* _Information provided_:
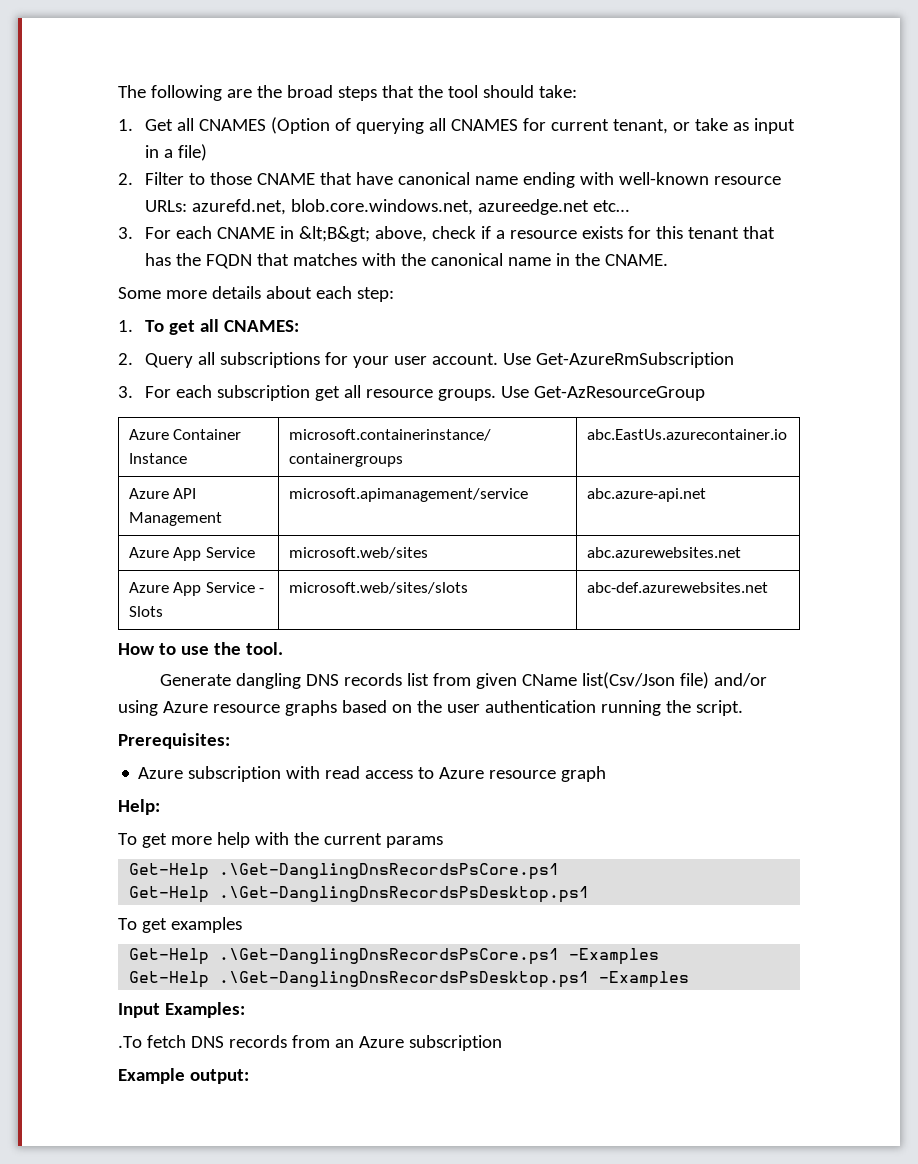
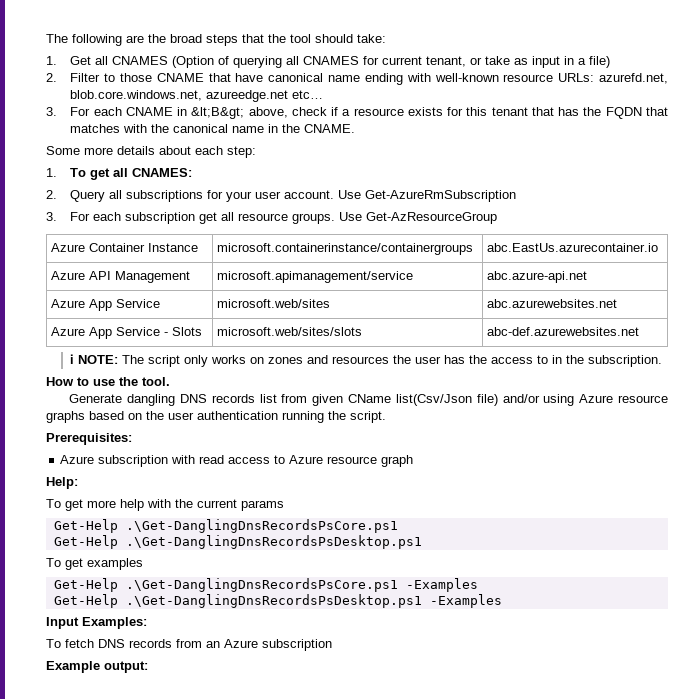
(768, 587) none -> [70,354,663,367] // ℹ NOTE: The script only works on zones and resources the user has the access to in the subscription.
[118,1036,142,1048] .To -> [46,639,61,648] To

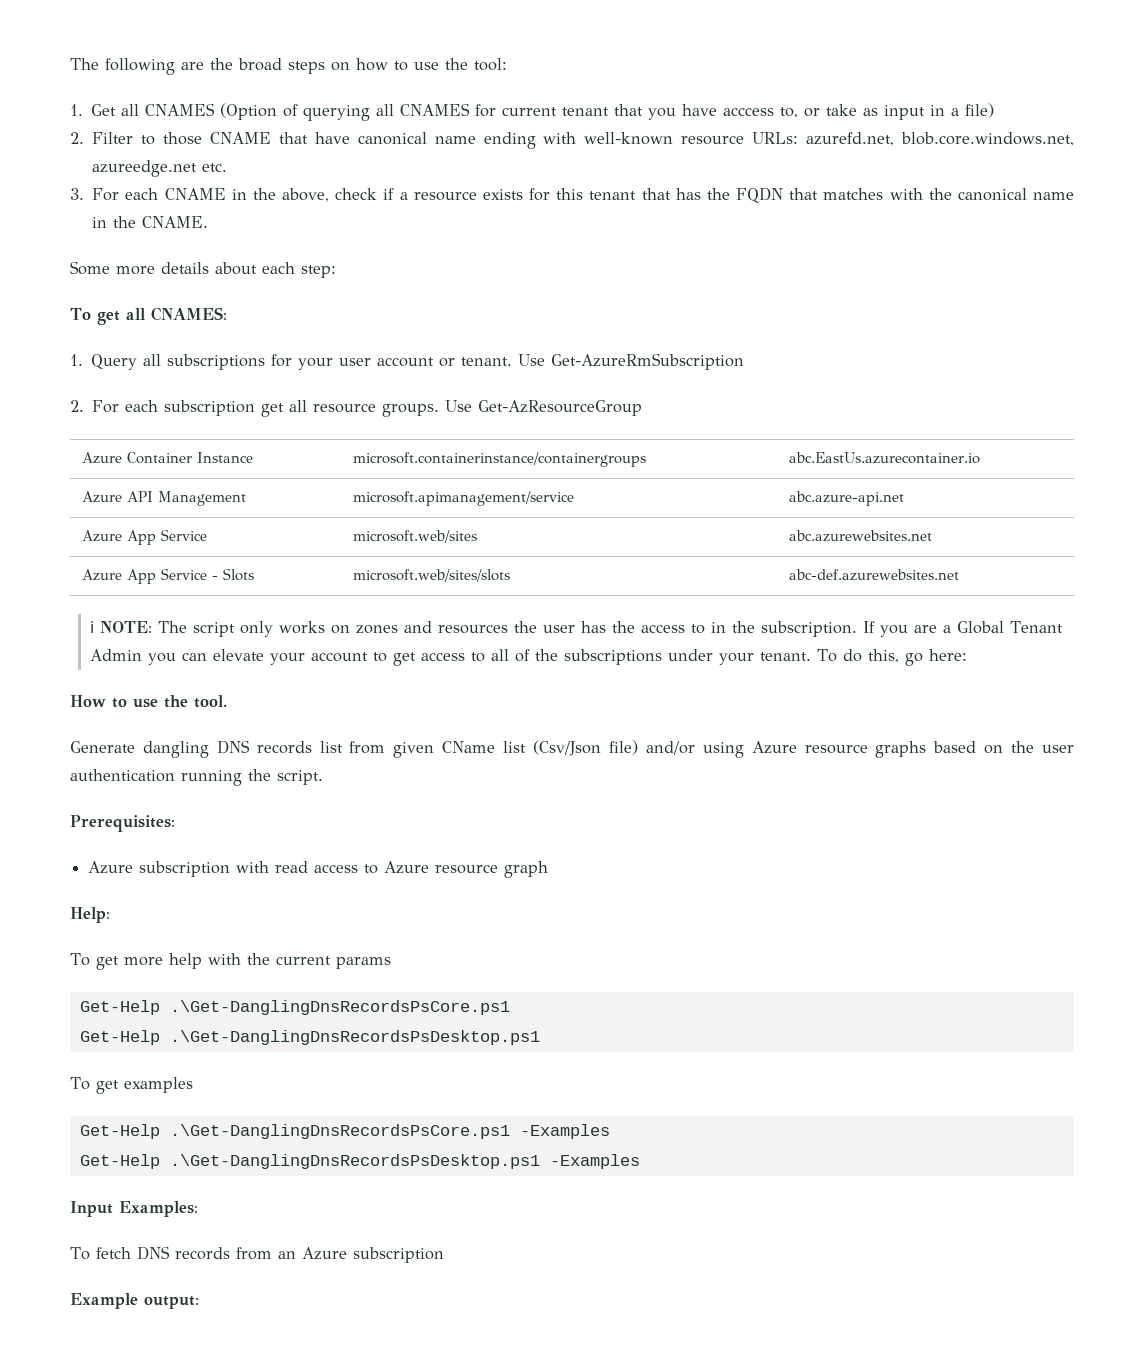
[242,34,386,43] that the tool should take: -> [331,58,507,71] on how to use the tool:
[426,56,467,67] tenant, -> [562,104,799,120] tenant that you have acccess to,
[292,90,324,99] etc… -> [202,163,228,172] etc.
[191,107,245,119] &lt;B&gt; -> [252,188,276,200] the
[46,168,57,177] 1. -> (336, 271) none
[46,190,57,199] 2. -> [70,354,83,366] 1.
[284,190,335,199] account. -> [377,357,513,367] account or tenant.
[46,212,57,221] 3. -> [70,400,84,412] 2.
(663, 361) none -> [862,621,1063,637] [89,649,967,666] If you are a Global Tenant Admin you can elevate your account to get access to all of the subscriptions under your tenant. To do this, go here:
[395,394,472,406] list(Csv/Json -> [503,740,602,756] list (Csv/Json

--

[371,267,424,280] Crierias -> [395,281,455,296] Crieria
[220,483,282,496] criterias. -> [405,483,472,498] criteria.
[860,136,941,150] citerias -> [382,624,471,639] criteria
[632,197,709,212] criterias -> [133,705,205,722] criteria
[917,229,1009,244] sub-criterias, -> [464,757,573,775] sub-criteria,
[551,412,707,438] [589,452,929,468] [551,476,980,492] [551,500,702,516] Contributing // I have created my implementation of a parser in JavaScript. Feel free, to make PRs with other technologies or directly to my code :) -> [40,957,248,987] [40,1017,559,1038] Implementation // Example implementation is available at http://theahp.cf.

* _Work order_: Set down precisely the lines above between the line holding "[46,168,57,177] 1. -> (336, 271) none" and the line holding "[395,394,472,406] list(Csv/Json ->", inclusive, and nothing beyond them.

* _Written solution_:
[46,168,57,177] 1. -> (336, 271) none
[46,190,57,199] 2. -> [70,354,83,366] 1.
[284,190,335,199] account. -> [377,357,513,367] account or tenant.
[46,212,57,221] 3. -> [70,400,84,412] 2.
(663, 361) none -> [862,621,1063,637] [89,649,967,666] If you are a Global Tenant Admin you can elevate your account to get access to all of the subscriptions under your tenant. To do this, go here:
[395,394,472,406] list(Csv/Json -> [503,740,602,756] list (Csv/Json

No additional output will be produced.